* **Assigned task**
From the first line to the last, reproduce the records below exactly, omitting any picture.
>>>>
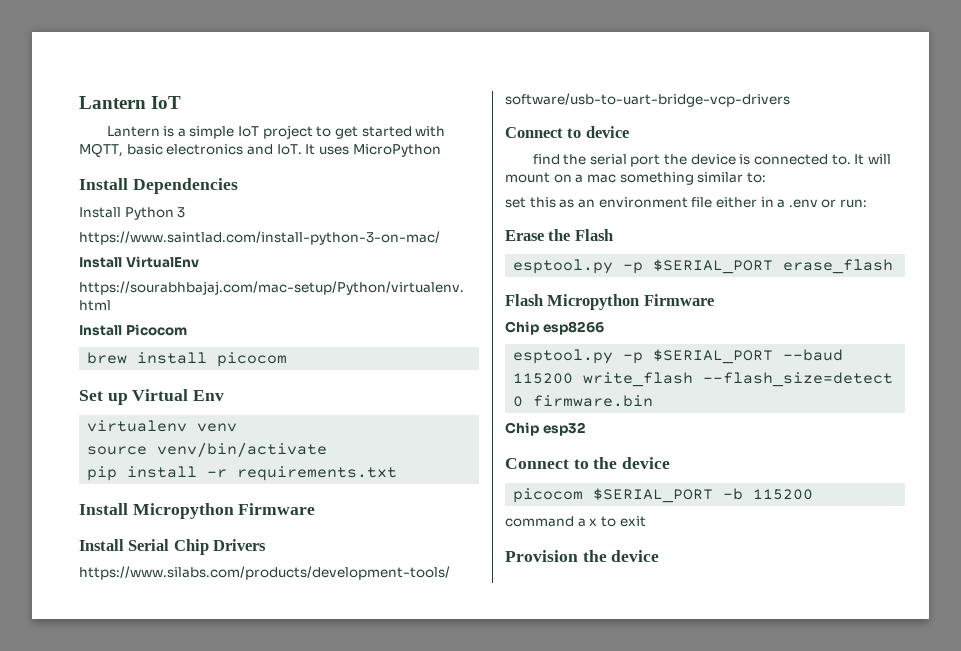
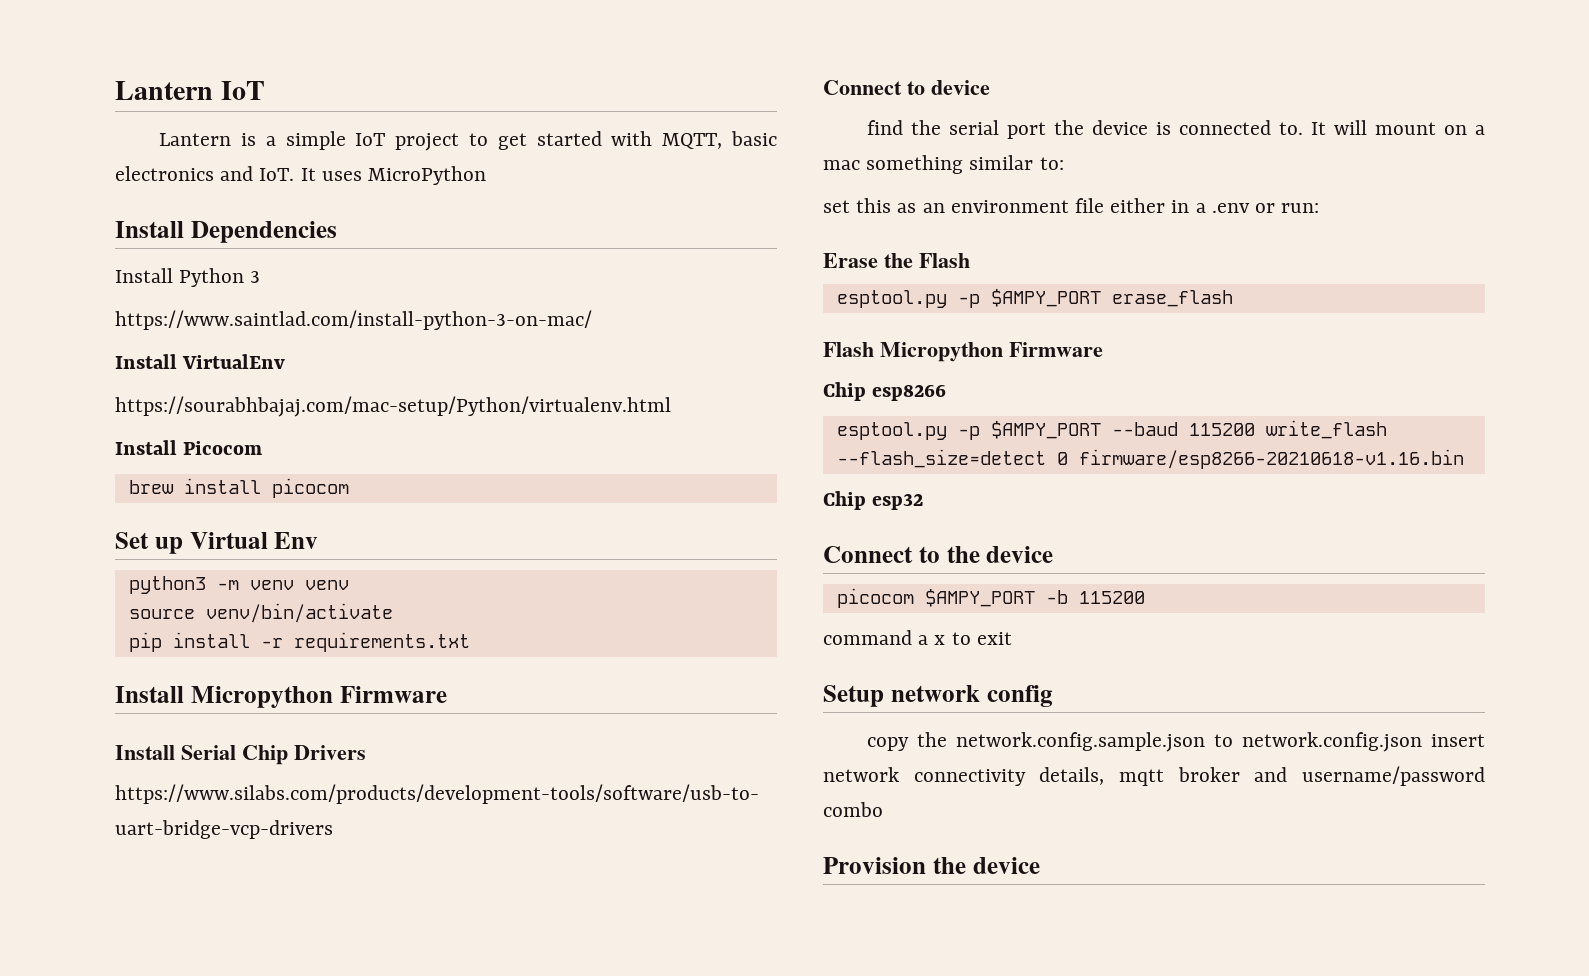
[87,420,188,432] virtualenv -> [128,576,294,594] python3 -m venv
[653,259,774,274] $SERIAL_PORT -> [990,289,1101,307] $AMPY_PORT
[653,349,774,364] $SERIAL_PORT -> [990,421,1101,439] $AMPY_PORT
[533,395,654,407] firmware.bin -> [1078,449,1464,469] firmware/esp8266-20210618-v1.16.bin
[593,488,714,503] $SERIAL_PORT -> [924,589,1035,607] $AMPY_PORT
(646, 521) none -> [823,685,1053,707] [867,732,1485,752] [823,766,1485,786] [823,802,883,817] // Setup network config // copy the network.config.sample.json to network.config.json insert network connectivity details, mqtt broker and username/password combo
<<<<
* **Solved problem**
[87,420,188,432] virtualenv -> [128,576,294,594] python3 -m venv
[653,259,774,274] $SERIAL_PORT -> [990,289,1101,307] $AMPY_PORT
[653,349,774,364] $SERIAL_PORT -> [990,421,1101,439] $AMPY_PORT
[533,395,654,407] firmware.bin -> [1078,449,1464,469] firmware/esp8266-20210618-v1.16.bin
[593,488,714,503] $SERIAL_PORT -> [924,589,1035,607] $AMPY_PORT
(646, 521) none -> [823,685,1053,707] [867,732,1485,752] [823,766,1485,786] [823,802,883,817] // Setup network config // copy the network.config.sample.json to network.config.json insert network connectivity details, mqtt broker and username/password combo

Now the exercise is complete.